| The input |
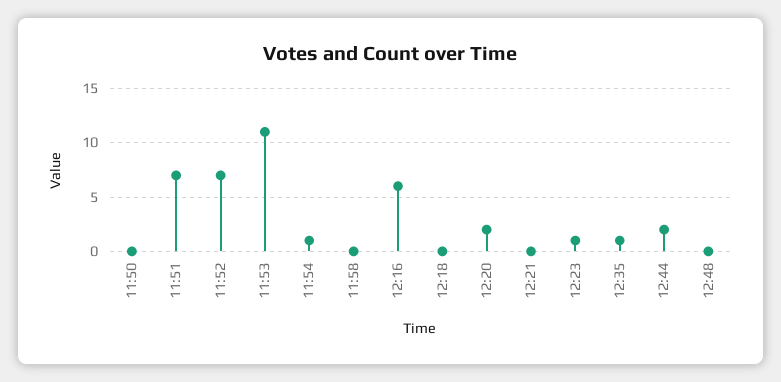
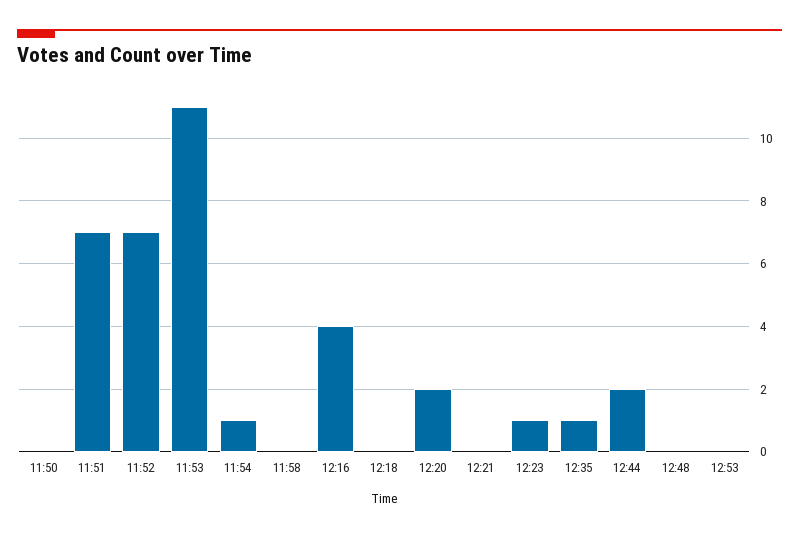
12:16: 6 -> 4
12:53: none -> 0

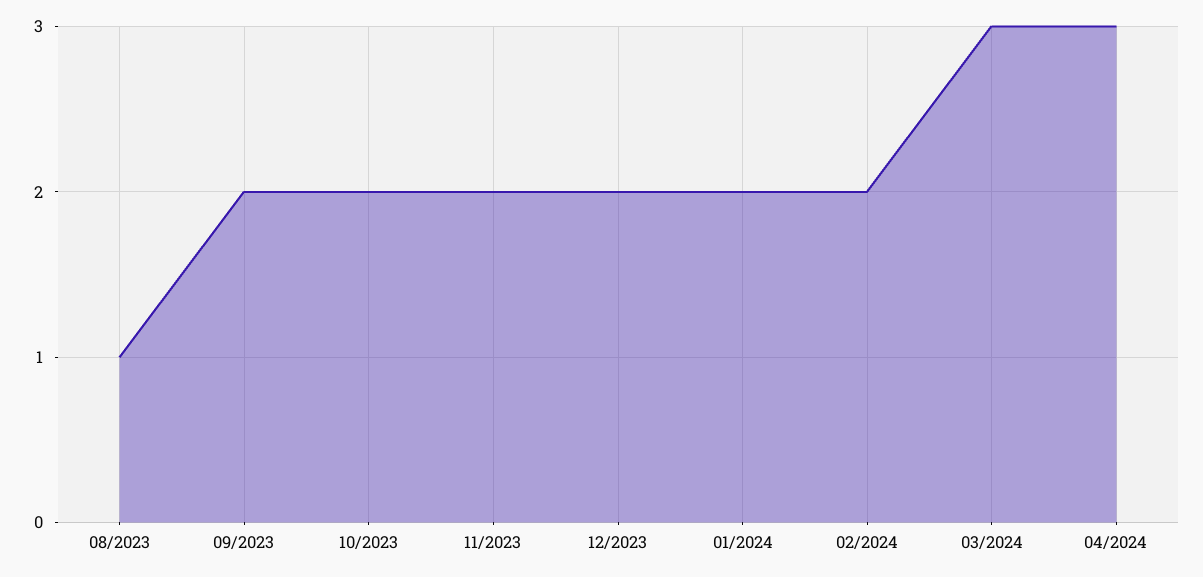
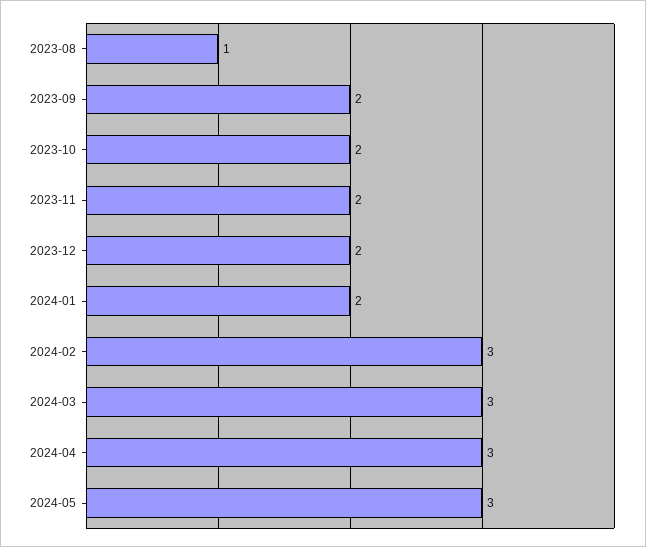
02/2024: 2 -> 3
2024-05: none -> 3

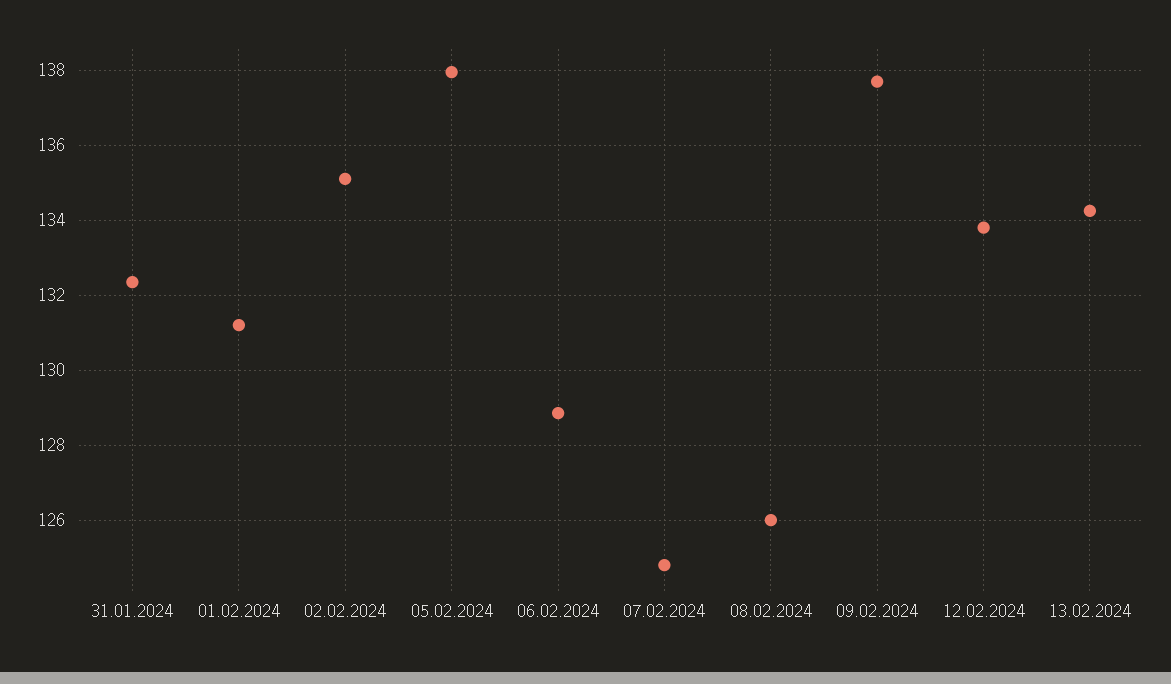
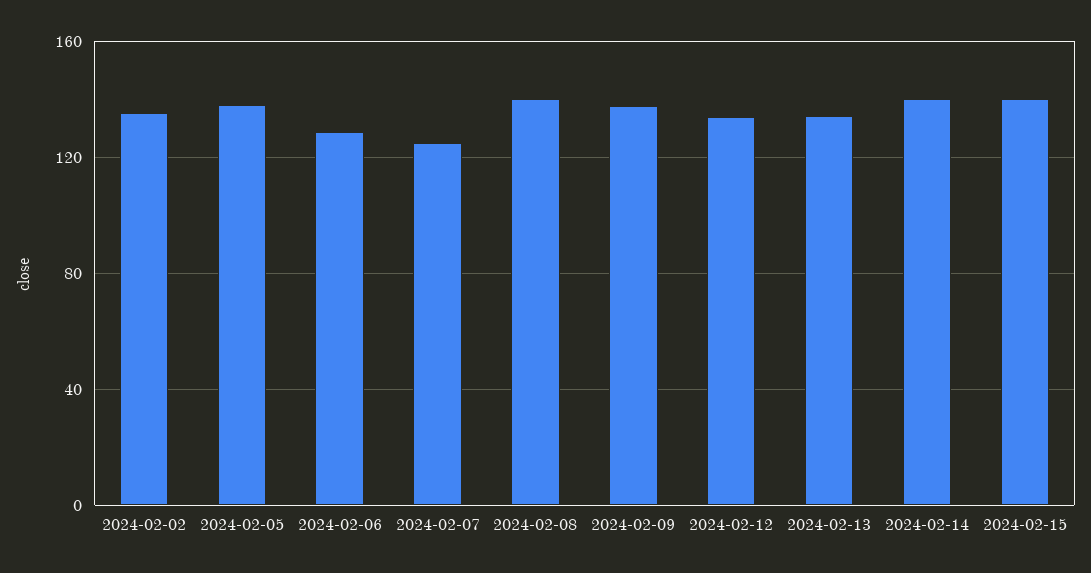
31.01.2024: 132.4 -> none
01.02.2024: 131.2 -> none
08.02.2024: 126 -> 140
2024-02-14: none -> 140
2024-02-15: none -> 140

| The task |
Word for word, restate all of the data, but do not copy the pictures.

| Exercise result |
12:16: 6 -> 4
12:53: none -> 0

02/2024: 2 -> 3
2024-05: none -> 3

31.01.2024: 132.4 -> none
01.02.2024: 131.2 -> none
08.02.2024: 126 -> 140
2024-02-14: none -> 140
2024-02-15: none -> 140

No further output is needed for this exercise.